Can I Streamline My Passwords?
Ah, passwords – the internet’s most helpful headache.
No matter how much you want to protect your data, it can be tempting to simplify your ever-growing password collection. But you don’t want to solve one problem only to create new ones.
In the examples below, four people have tried to solve their password overload – let’s see how each one did.
#1: Reusing Passwords
“More passwords, more problems.” That’s the motto of One-and-Done Will.
Will decided using the same password for every account would make it easier to remember his login information. He wouldn’t have to think when making new passwords, either.
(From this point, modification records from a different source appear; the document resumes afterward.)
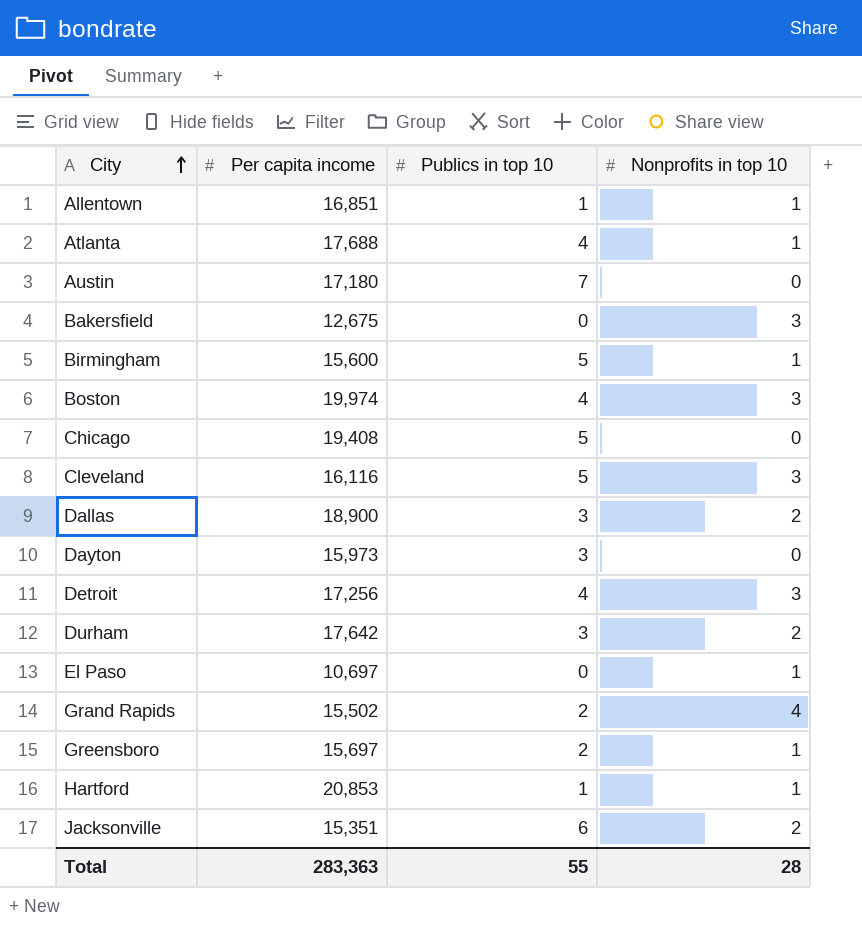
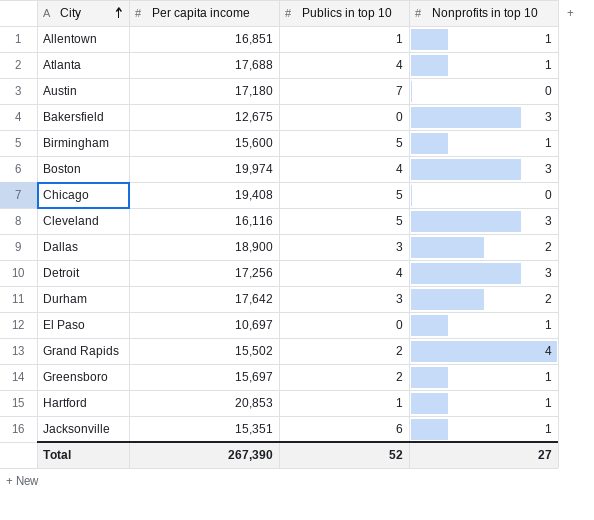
row Dayton: 15,973 | 3 | 0 -> none
Jacksonville | Nonprofits in top 10: 2 -> 1
Total | Per capita income: 283,363 -> 267,390
Total | Publics in top 10: 55 -> 52
Total | Nonprofits in top 10: 28 -> 27

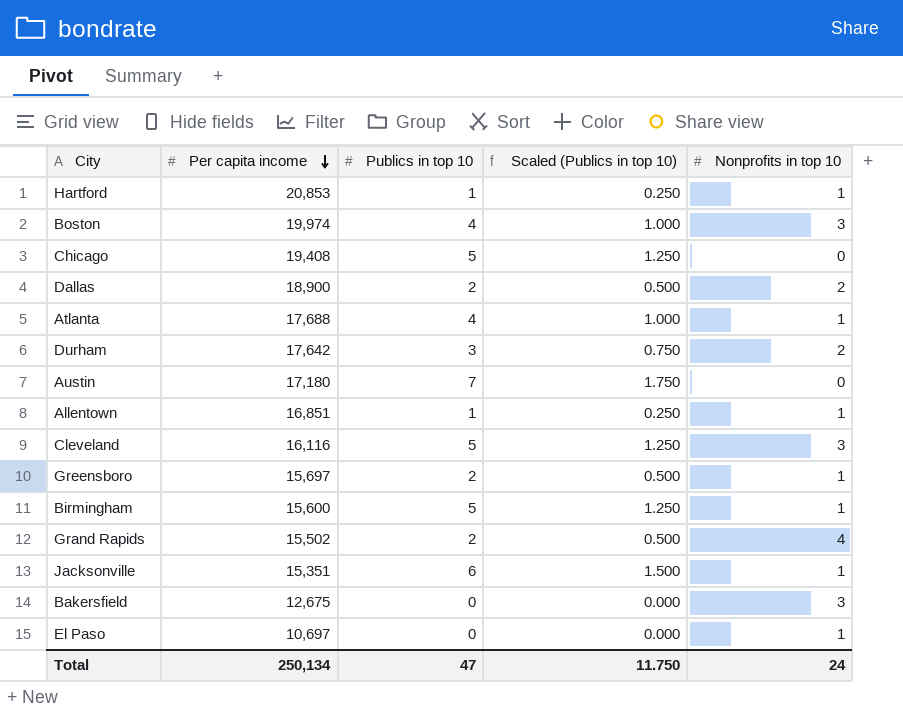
row order: City ascending -> Per capita income descending
column Scaled (Publics in top 10) | formula: none -> [Publics in top 10] * 0.25
row Detroit: 17,256 | 4 | 3 -> none
Dallas | Publics in top 10: 3 -> 2
Total | Per capita income: 267,390 -> 250,134
Total | Publics in top 10: 52 -> 47
Total | Nonprofits in top 10: 27 -> 24

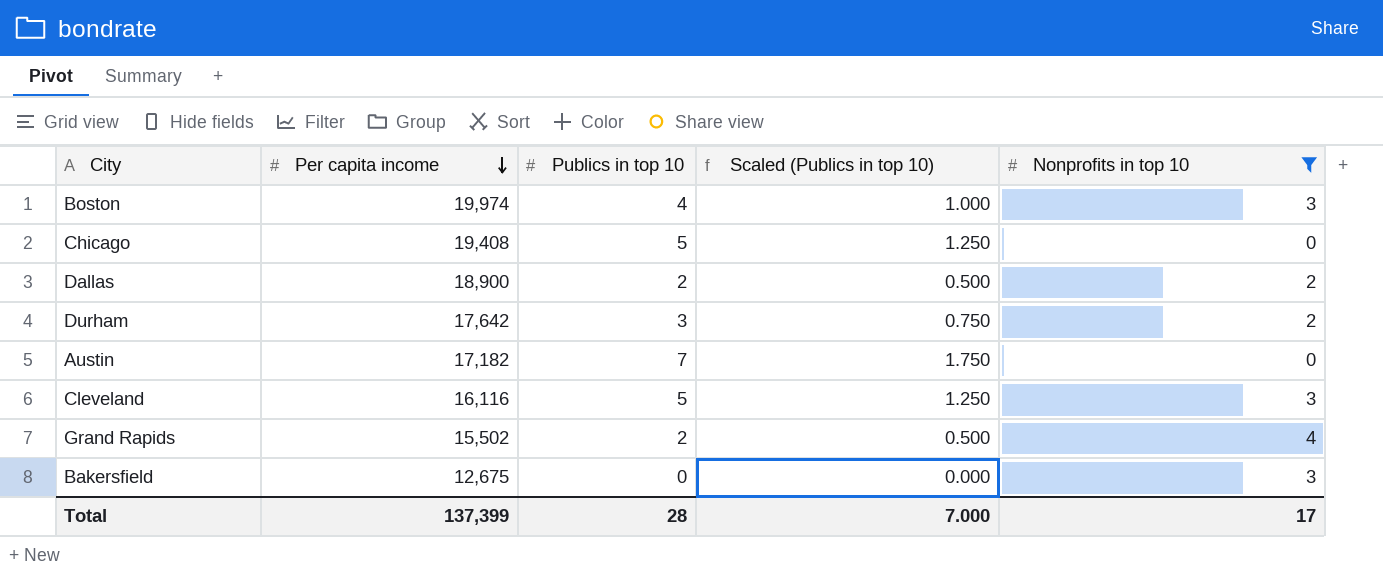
filter: none -> Nonprofits in top 10 != 1
Austin | Per capita income: 17,180 -> 17,182
Total | Per capita income: 250,134 -> 137,399
Total | Publics in top 10: 47 -> 28
Total | Scaled (Publics in top 10): 11.750 -> 7.000
Total | Nonprofits in top 10: 24 -> 17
Hackers and bots are big fans of Will’s method. Once they figure out his password, they can use it to log into every single one of his accounts without breaking a sweat.
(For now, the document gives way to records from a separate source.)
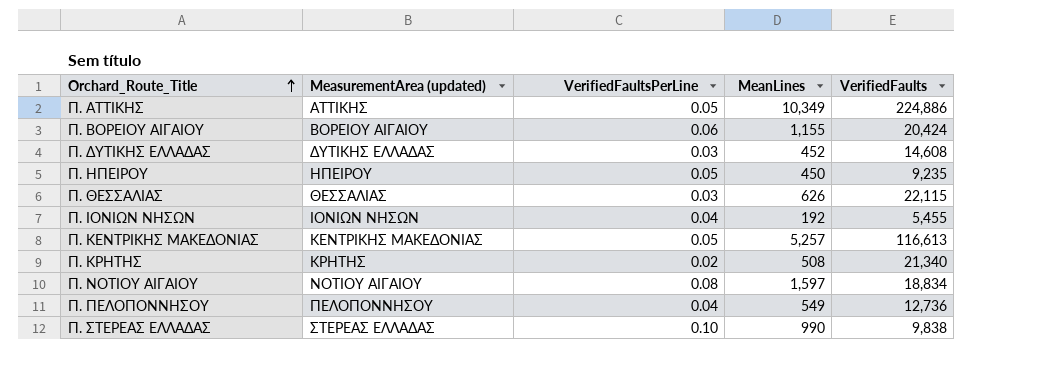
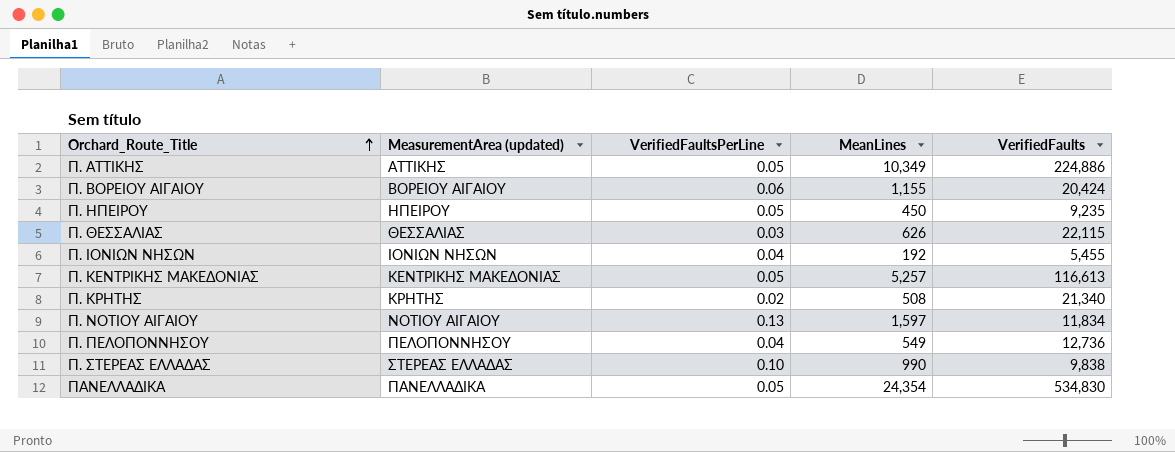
row Π. ΔΥΤΙΚΗΣ ΕΛΛΑΔΑΣ: ΔΥΤΙΚΗΣ ΕΛΛΑΔΑΣ | 0.03 | 452 | 14,608 -> none
Π. ΝΟΤΙΟΥ ΑΙΓΑΙΟΥ | VerifiedFaultsPerLine: 0.08 -> 0.13
Π. ΝΟΤΙΟΥ ΑΙΓΑΙΟΥ | VerifiedFaults: 18,834 -> 11,834
row ΠΑΝΕΛΛΑΔΙΚΑ: none -> ΠΑΝΕΛΛΑΔΙΚΑ | 0.05 | 24,354 | 534,830

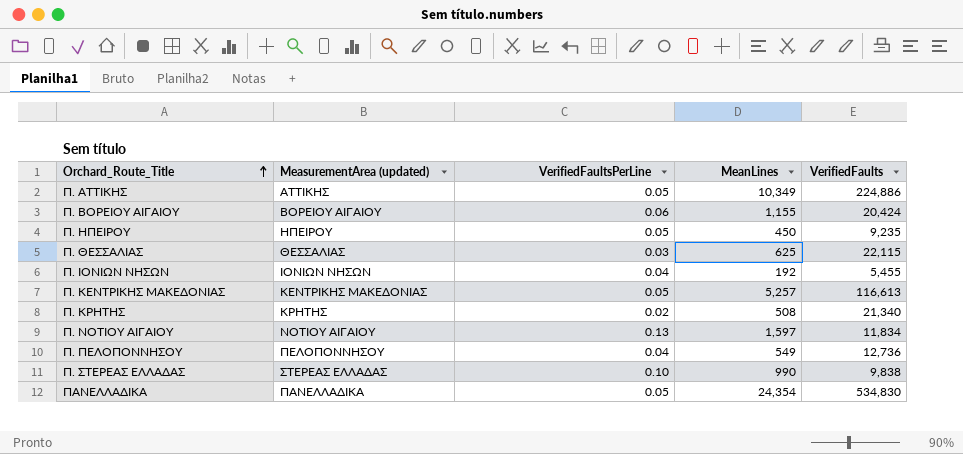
Π. ΘΕΣΣΑΛΙΑΣ | MeanLines: 626 -> 625

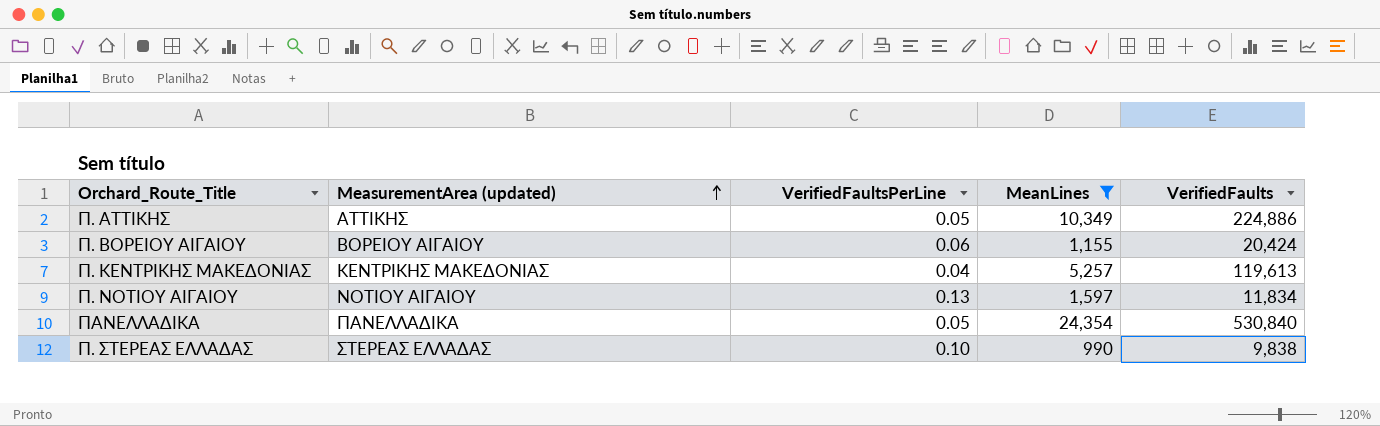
filter: none -> MeanLines >= 990
row order: Orchard_Route_Title ascending -> MeasurementArea (updated) ascending
Π. ΚΕΝΤΡΙΚΗΣ ΜΑΚΕΔΟΝΙΑΣ | VerifiedFaultsPerLine: 0.05 -> 0.04
Π. ΚΕΝΤΡΙΚΗΣ ΜΑΚΕΔΟΝΙΑΣ | VerifiedFaults: 116,613 -> 119,613
ΠΑΝΕΛΛΑΔΙΚΑ | VerifiedFaults: 534,830 -> 530,840

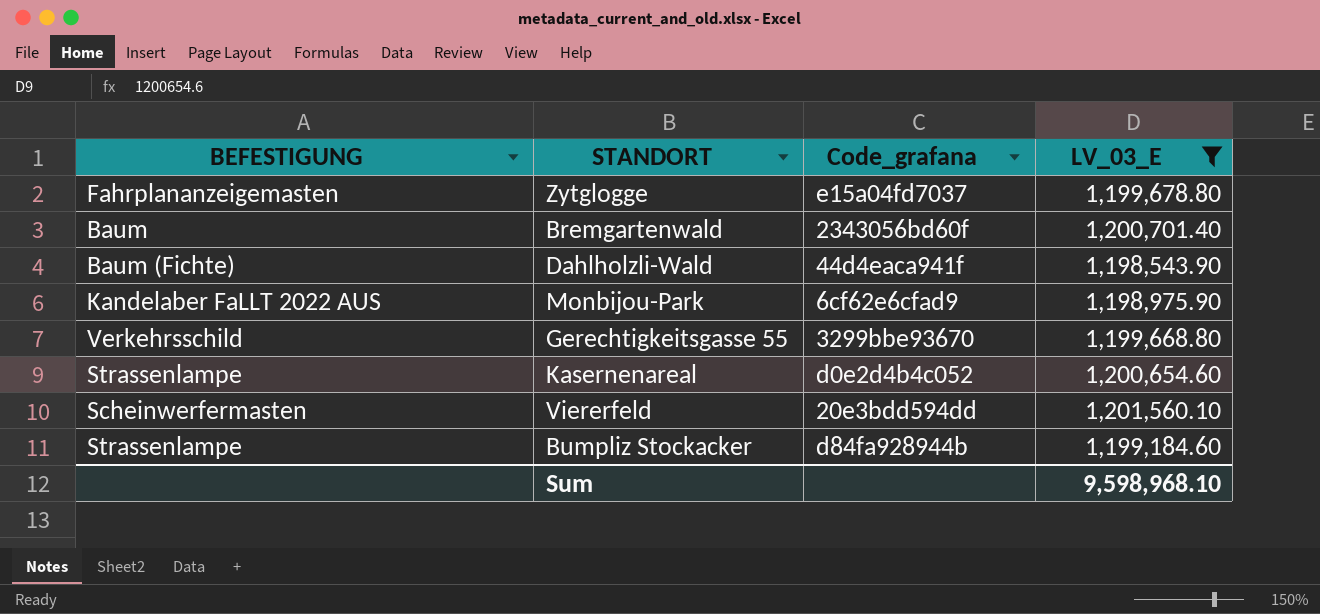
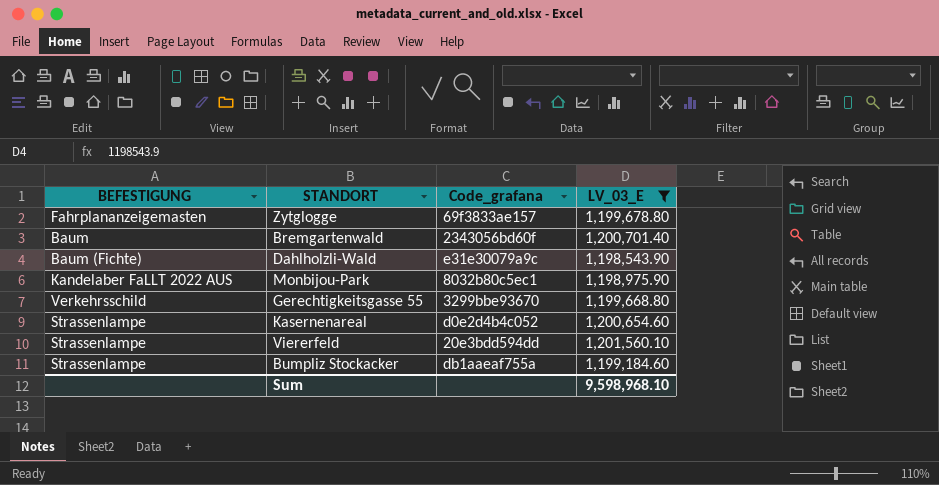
Zytglogge | Code_grafana: e15a04fd7037 -> 69f3833ae157
Dahlholzli-Wald | Code_grafana: 44d4eaca941f -> e31e30079a9c
Monbijou-Park | Code_grafana: 6cf62e6cfad9 -> 8032b80c5ec1
Viererfeld | BEFESTIGUNG: Scheinwerfermasten -> Strassenlampe
Bumpliz Stockacker | Code_grafana: d84fa928944b -> db1aaeaf755a

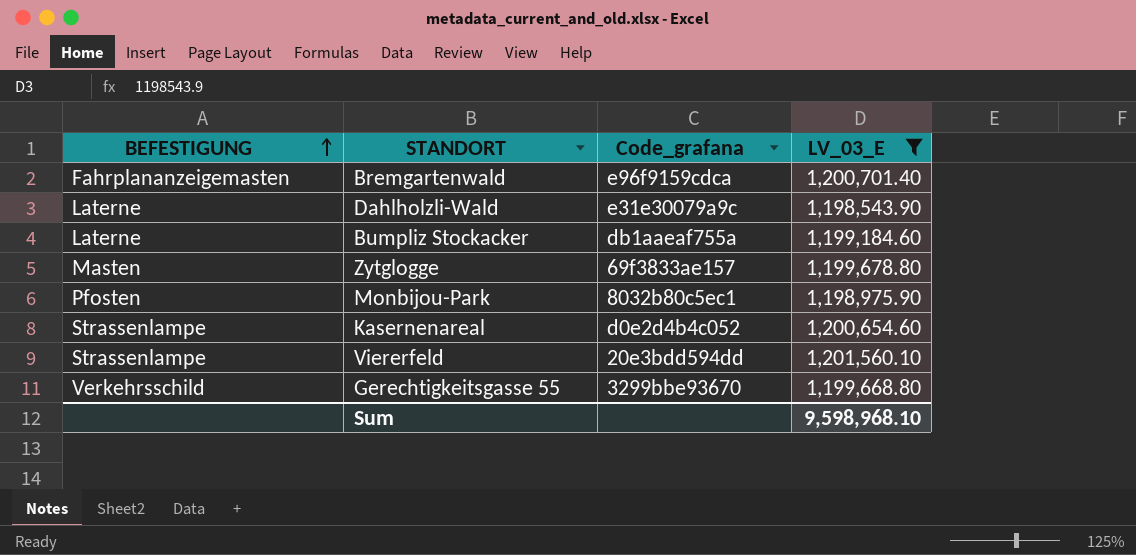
row order: none -> BEFESTIGUNG ascending
Bremgartenwald | BEFESTIGUNG: Baum -> Fahrplananzeigemasten
Bremgartenwald | Code_grafana: 2343056bd60f -> e96f9159cdca
Dahlholzli-Wald | BEFESTIGUNG: Baum (Fichte) -> Laterne
Bumpliz Stockacker | BEFESTIGUNG: Strassenlampe -> Laterne
Zytglogge | BEFESTIGUNG: Fahrplananzeigemasten -> Masten
Monbijou-Park | BEFESTIGUNG: Kandelaber FaLLT 2022 AUS -> Pfosten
Will needs to have a varied set of passwords. Otherwise, his security is one-and-done too.
#2: Using Easy-to-Remember Words or Personal Info
Quizmaster Kelly likes to use trivia about herself to craft easy-to-remember passwords. “423KingStreet” (her address) and “July1963!” (her birth month) are just two of her masterpieces.
By switching up her passwords, Kelly has successfully thwarted the laziest of intruders. She still has a problem, though: if a bot has collected any of her personal data, or if someone she knows is trying to hack her, her passwords are almost as transparent as Will’s. Turns out quizzes aren’t so hard when you already know the answers.
Kelly needs passwords with a minimum level of complexity to keep them from being guessable. That means no common names or dictionary words, and a good mix of some or all of the following: uppercase letters, lowercase letters, numbers, and special characters (for example, a question mark or ampersand).
#3: Writing Passwords Down
Nick the Notetaker has a theory: if all your passwords are written down, you won’t have to worry about memorization, and hackers can’t guess them. Nick writes his passwords in his notebook, which he keeps in a drawer at his desk.
Nick is getting there. There’s one major problem, though – if Nick can read his password off a list, everyone can. Even if he locks his desk drawer, all it takes is a misplaced key to make his passwords freely available.
#4: Using a Secure Password Manager
Hackbuster Helen is on her A game. She knows that by using a digital password manager, she can save her login ID and password for every account she uses without worrying about theft, bots, or memorization.
The app keeps her passwords secure behind a two-factor authentication system (it texts or calls to verify it’s her when she logs in). While it’s active, the app fills in her passwords automatically when she visits sites she’s registered for. It even helps her generate new, random passwords.
Some of Helen’s favorite password managers include:
These apps work with a wide range of devices and browsers, and many offer a free tier that’s enough for the average user.
Helen says options like iCloud Keychain (for Apple devices) and Google Password Manager (a browser-based wallet) are good too, despite some limitations on how and where you can access them.
As with any new software, you should research the features of each before signing up.